Teetering on the verge of a dystopian future, artists respond to the decay of our present times through three disparate shows from across the world
Questioning our idea of the future and keeping a sense of hope alive as we move towards a dystopian reality, the artistic community’s responses are varied but clear – in the way that they know society must respond to their own decay before it is too late.
Tatiana Bilbao Estudio, Collage drawing for Mind Garden, Heart Garden, 2018. Image Courtesy of Tatiana Bilbao Estudio. Part of the exhibition Is this tomorrow?, on view from November 6–23, 2019 at Concrete, Alserkal Avenue in Dubai.
Beginning with Is This Tomorrow? at Concrete, Alserkal Avenue (Dubai), the exhibit becomes a unique collaboration between artists and architects envisioning the future. Curated by Lydia Yee, it is meant to call attention to a decaying present and an uncertain tomorrow. Four pairs of artists and architects combine their visions to create four singular installations of what they foresee. In one of the collaborations, Rana Begum and Marianna Tabassum Architects let the use of light, space and architecture reveal the potential for further development between the two disciplines.
Fabrice Monteiro, Prophecy # 6, 2014 © Fabrice Monteiro. Part of the exhibition Gaïa, what are you becoming?, on view from October 18 to November 8, 2019 at the Guerlain House in Paris.
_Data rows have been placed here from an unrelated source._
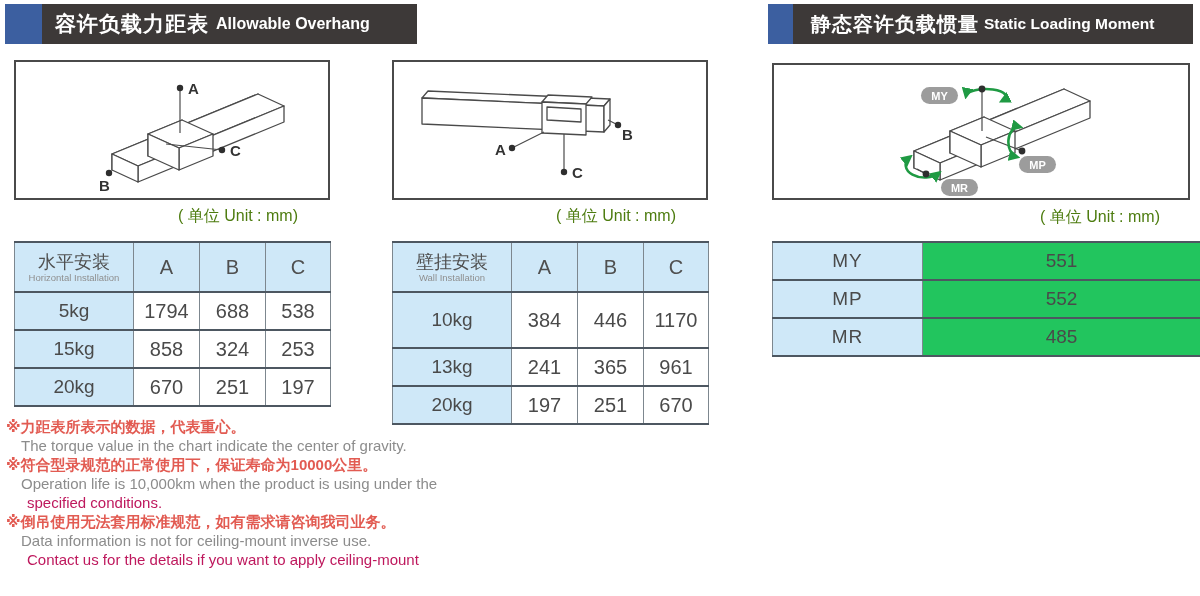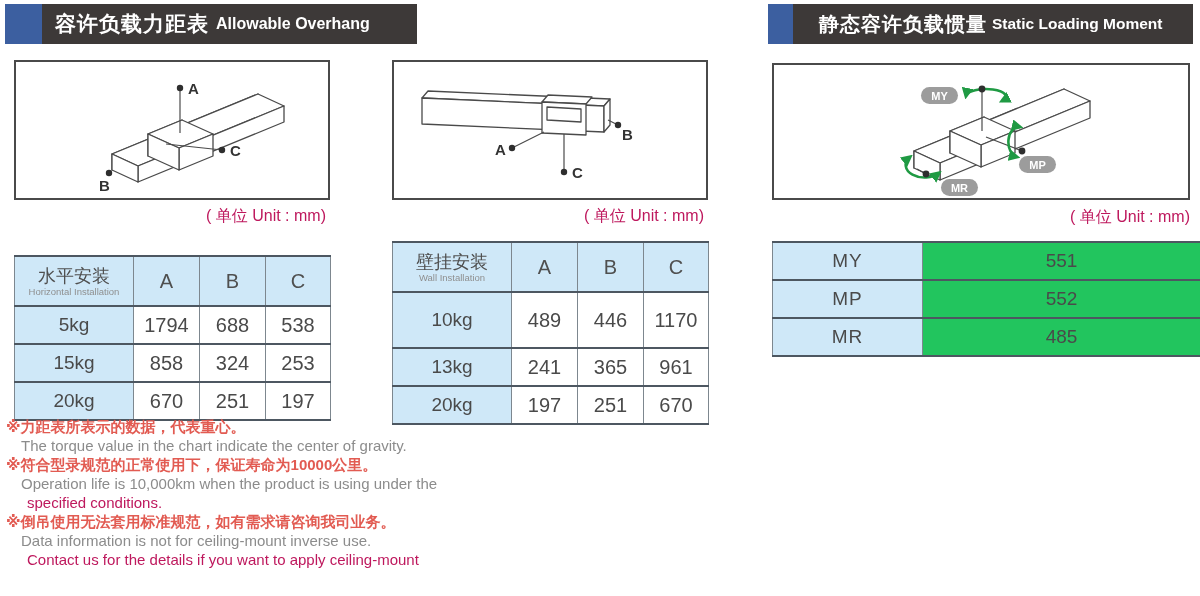"静态容许负载惯量" div.hdr-bar { padding-left: 26px -> 18px }
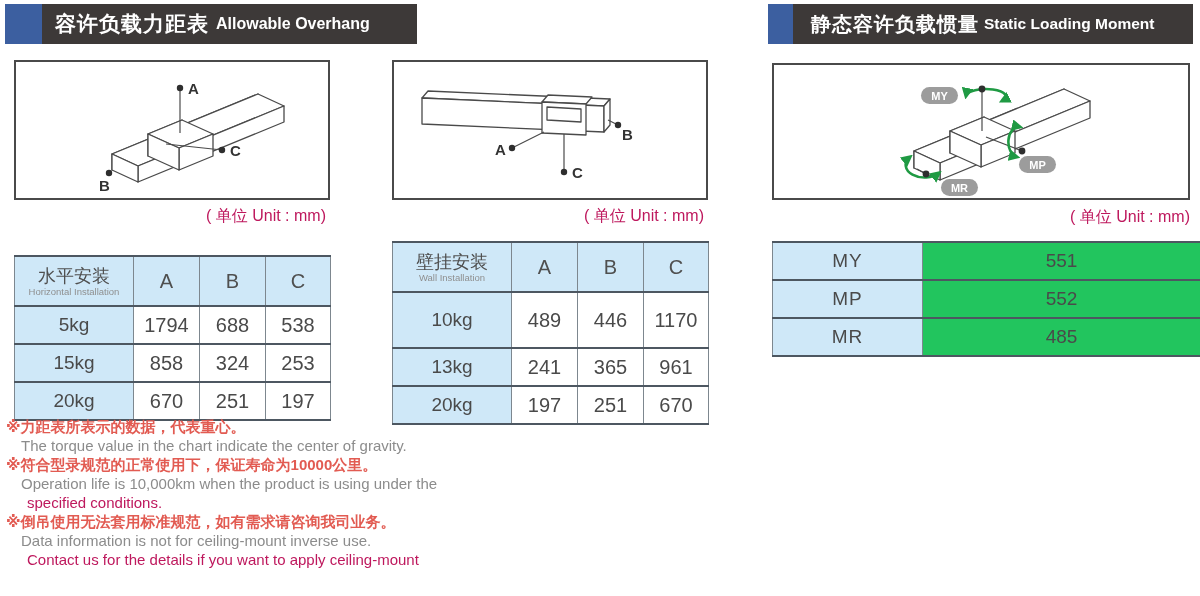"( 单位 Unit : mm)" .unit-label { color: #be185d -> #4d7c0f; text-align: right -> center }
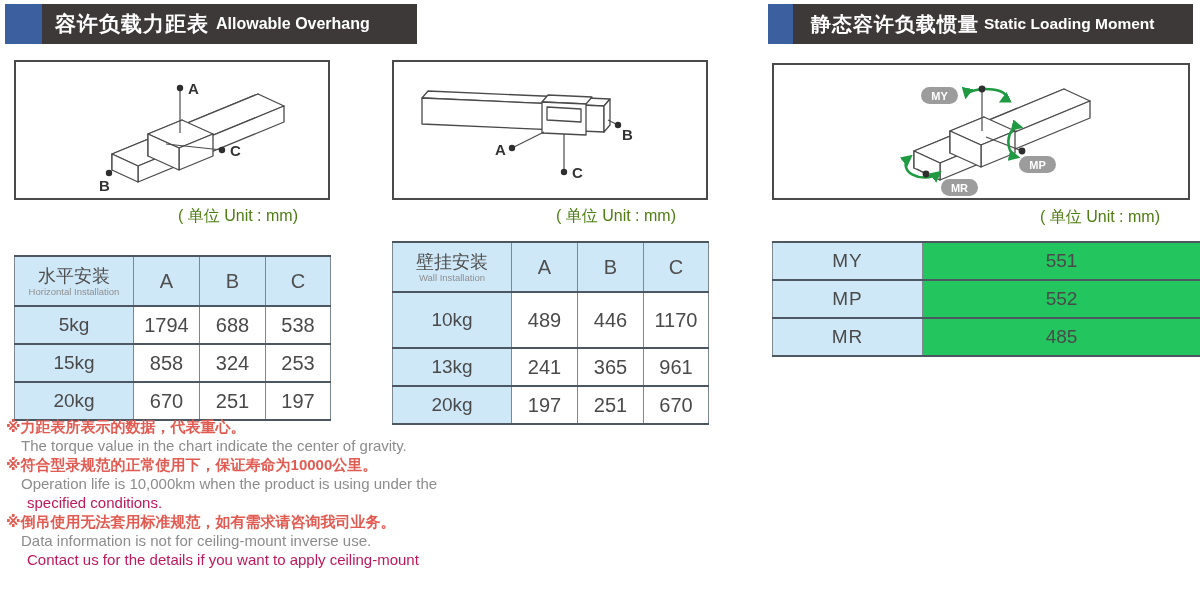"水平安装" table.abs { top: 255px -> 241px }
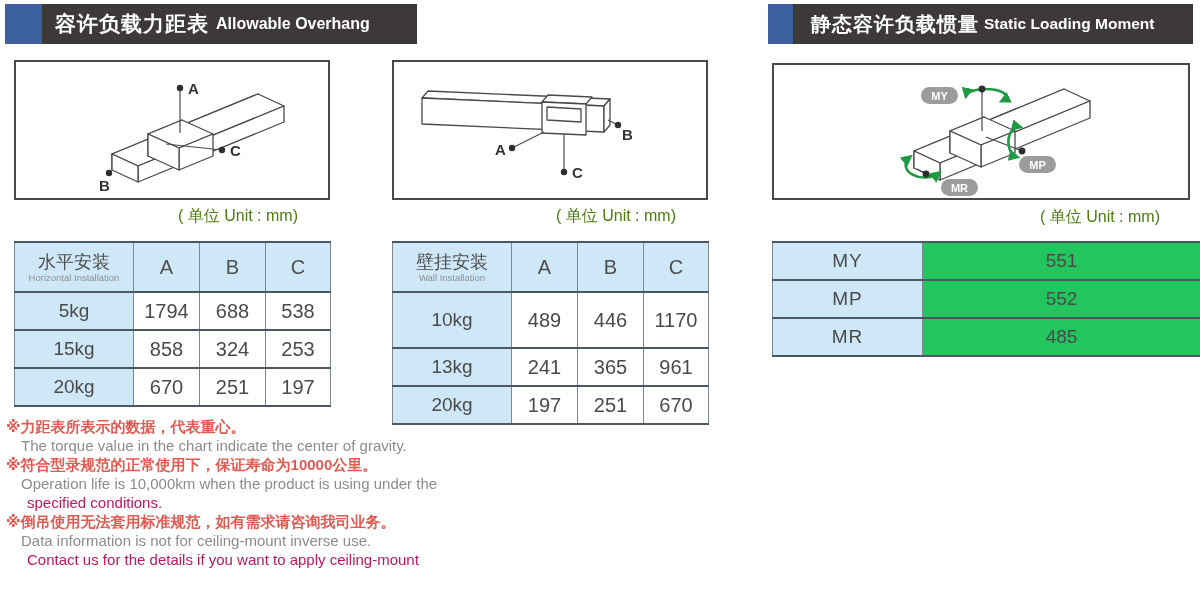"489" td.val-cell { text: 489 -> 384 }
The next show, which is curated by Caroline Messensee, Gaïa, what are you becoming? at the Champs Elysees (Paris) showcases 20 international artists who take the matter of nature conservation and the destruction of the environment to heart. Located at one of the oldest perfumeries in the world, the exhibit is untamed and silently ferocious. The works attack us from all sides, exposing us to the barren truth of an ecosystem that will move forward without humans.
Sean Hemmerle (American born 1966), Brooks Brothers, WTC, New York 12 Sep 2001, 2001, type C photograph, 93.7 cm x 113.6 cm x 4.5 cm. © Sean Hemmerle. Part of the exhibition Civilization: The Way We Live Now, on view from September 13, 2019 to February 2, 2020 at the Ian Potter Centre in NGV Australia.
And finally, Civilization: The Way We Live Now (Australia) is an awe-inspiring exhibit of over a 100 photographers. The display ‘is a homage to the human endeavour of the billions of beings who have created our world, and to the skilful photographers who have so vividly pictured it’. Inclusively thorough, the show transforms into a massive visual archive of memory, perseverance and observation.
The messages of the three varied exhibits are construed in a myriad ways, sourcing a million different problems into the artworks themselves, while allowing the audience to respond on a mass scale. The depth is not only conveyed, but deeply felt – how indeed do we stop tomorrow from being cancelled?